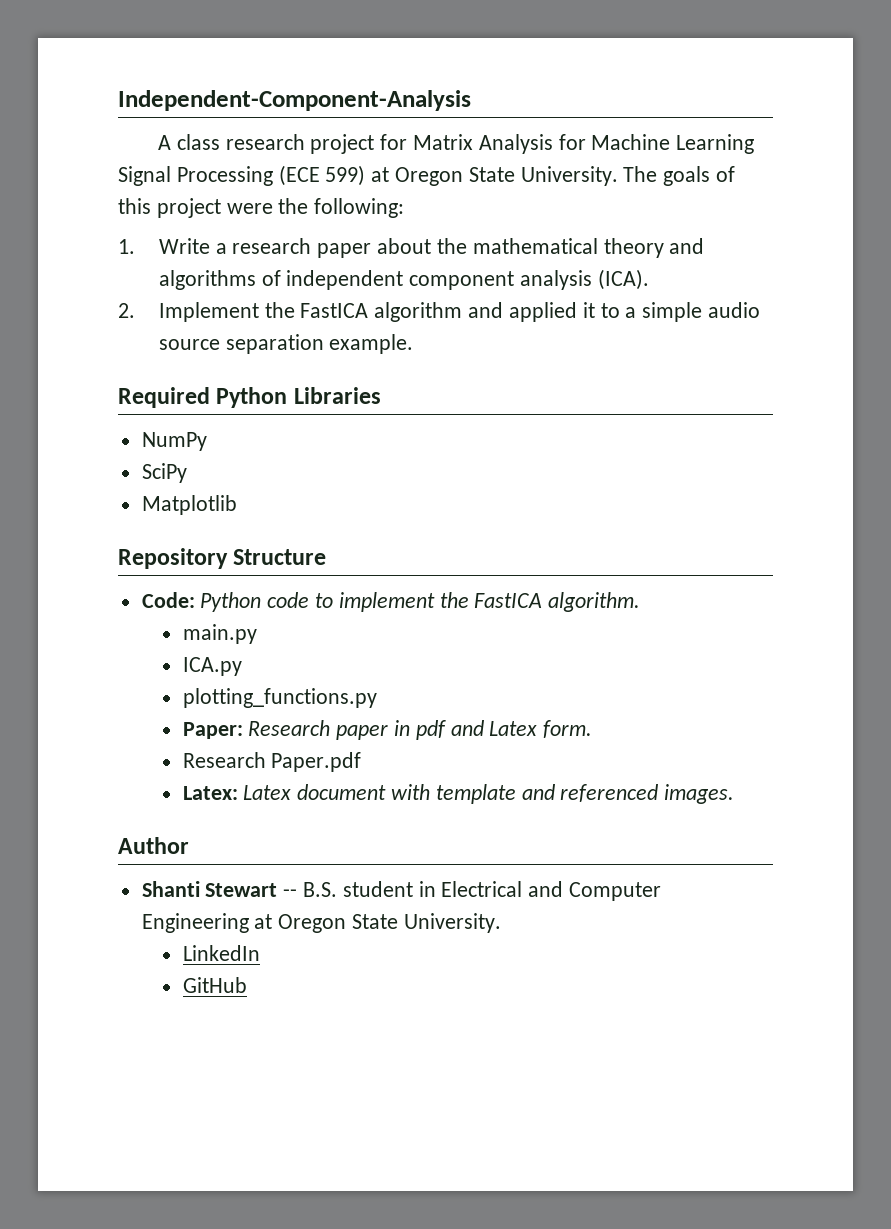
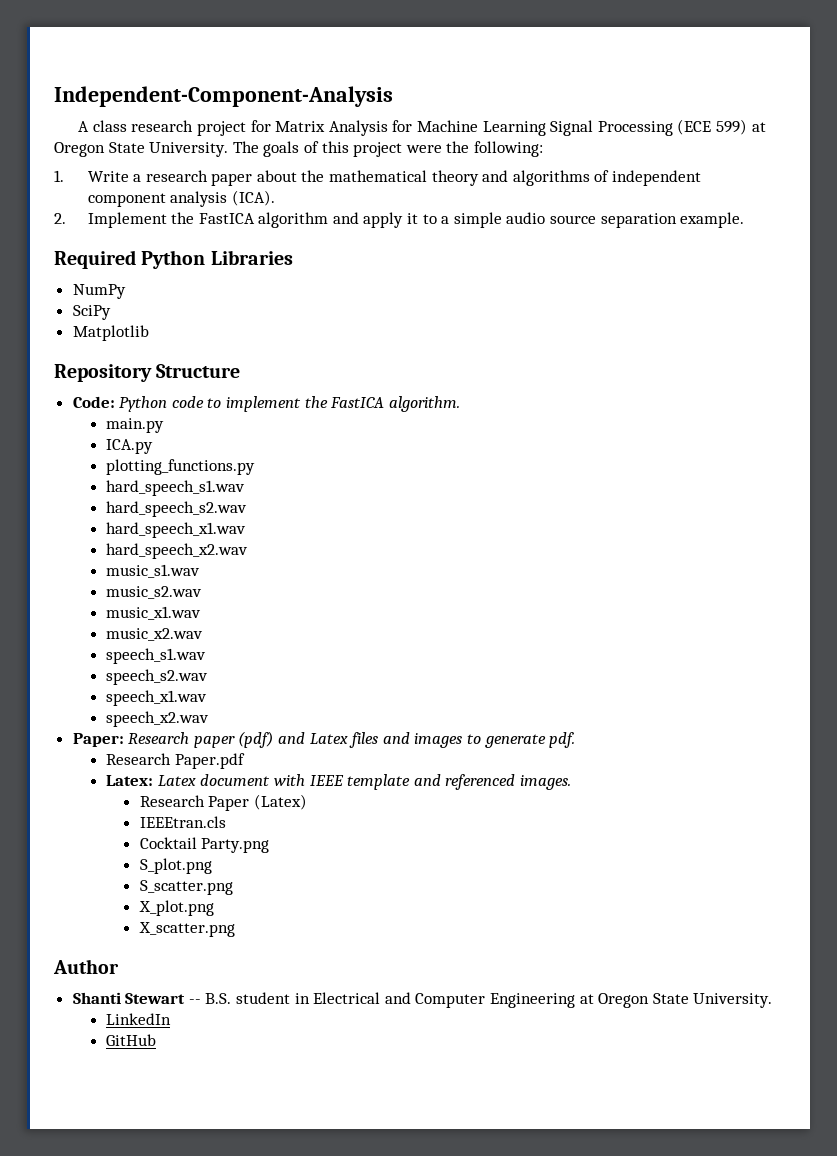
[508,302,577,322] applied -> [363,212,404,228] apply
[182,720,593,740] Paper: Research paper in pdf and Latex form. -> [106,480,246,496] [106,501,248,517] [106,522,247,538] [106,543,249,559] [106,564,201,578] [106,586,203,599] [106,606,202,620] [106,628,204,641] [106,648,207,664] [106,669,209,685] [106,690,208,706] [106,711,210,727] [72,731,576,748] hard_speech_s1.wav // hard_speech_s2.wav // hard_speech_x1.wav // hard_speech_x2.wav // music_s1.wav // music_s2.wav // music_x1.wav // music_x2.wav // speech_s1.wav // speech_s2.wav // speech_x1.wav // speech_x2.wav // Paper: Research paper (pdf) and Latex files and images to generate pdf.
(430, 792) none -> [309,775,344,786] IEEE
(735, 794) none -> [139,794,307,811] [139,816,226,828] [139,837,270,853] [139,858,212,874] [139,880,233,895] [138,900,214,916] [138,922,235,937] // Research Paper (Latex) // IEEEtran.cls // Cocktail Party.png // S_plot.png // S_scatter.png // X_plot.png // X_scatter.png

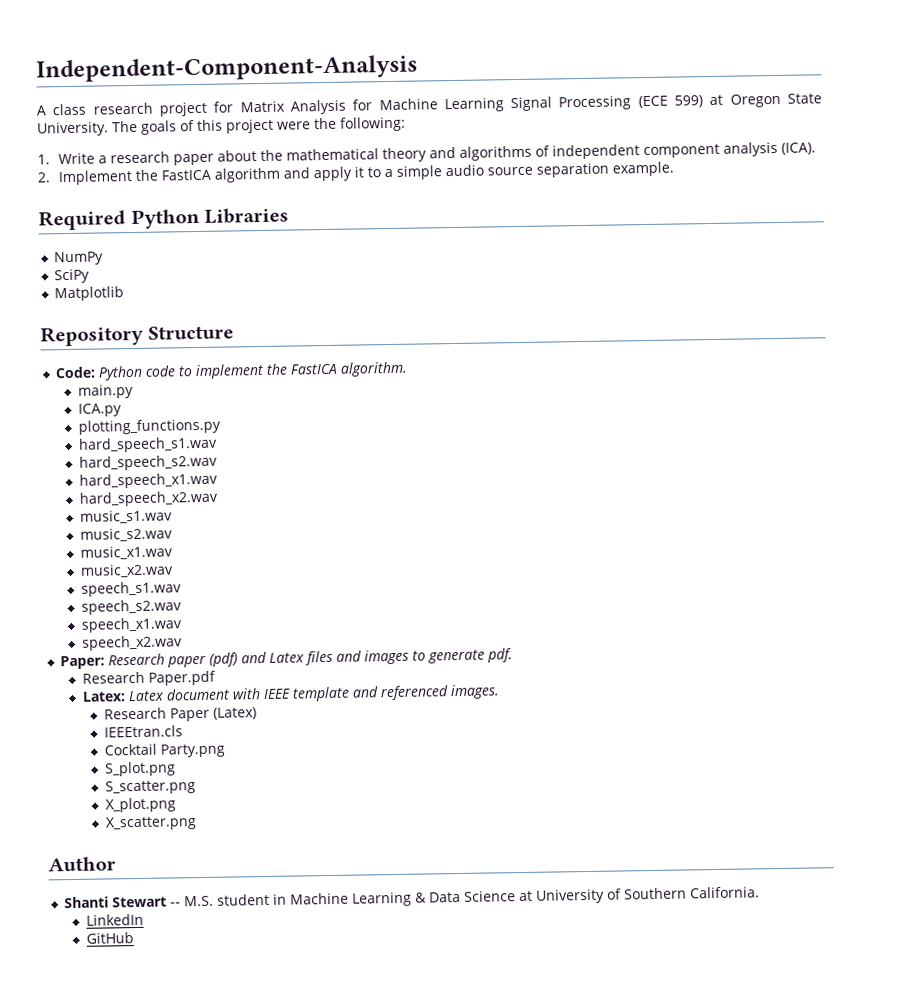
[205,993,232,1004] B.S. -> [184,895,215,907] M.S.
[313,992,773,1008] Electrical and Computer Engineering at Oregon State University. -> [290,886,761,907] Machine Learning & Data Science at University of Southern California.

************

YOUR GOAL:
Restate it all word for word: every record, no pictures.

COMPLETED TASK:
[508,302,577,322] applied -> [363,212,404,228] apply
[182,720,593,740] Paper: Research paper in pdf and Latex form. -> [106,480,246,496] [106,501,248,517] [106,522,247,538] [106,543,249,559] [106,564,201,578] [106,586,203,599] [106,606,202,620] [106,628,204,641] [106,648,207,664] [106,669,209,685] [106,690,208,706] [106,711,210,727] [72,731,576,748] hard_speech_s1.wav // hard_speech_s2.wav // hard_speech_x1.wav // hard_speech_x2.wav // music_s1.wav // music_s2.wav // music_x1.wav // music_x2.wav // speech_s1.wav // speech_s2.wav // speech_x1.wav // speech_x2.wav // Paper: Research paper (pdf) and Latex files and images to generate pdf.
(430, 792) none -> [309,775,344,786] IEEE
(735, 794) none -> [139,794,307,811] [139,816,226,828] [139,837,270,853] [139,858,212,874] [139,880,233,895] [138,900,214,916] [138,922,235,937] // Research Paper (Latex) // IEEEtran.cls // Cocktail Party.png // S_plot.png // S_scatter.png // X_plot.png // X_scatter.png

[205,993,232,1004] B.S. -> [184,895,215,907] M.S.
[313,992,773,1008] Electrical and Computer Engineering at Oregon State University. -> [290,886,761,907] Machine Learning & Data Science at University of Southern California.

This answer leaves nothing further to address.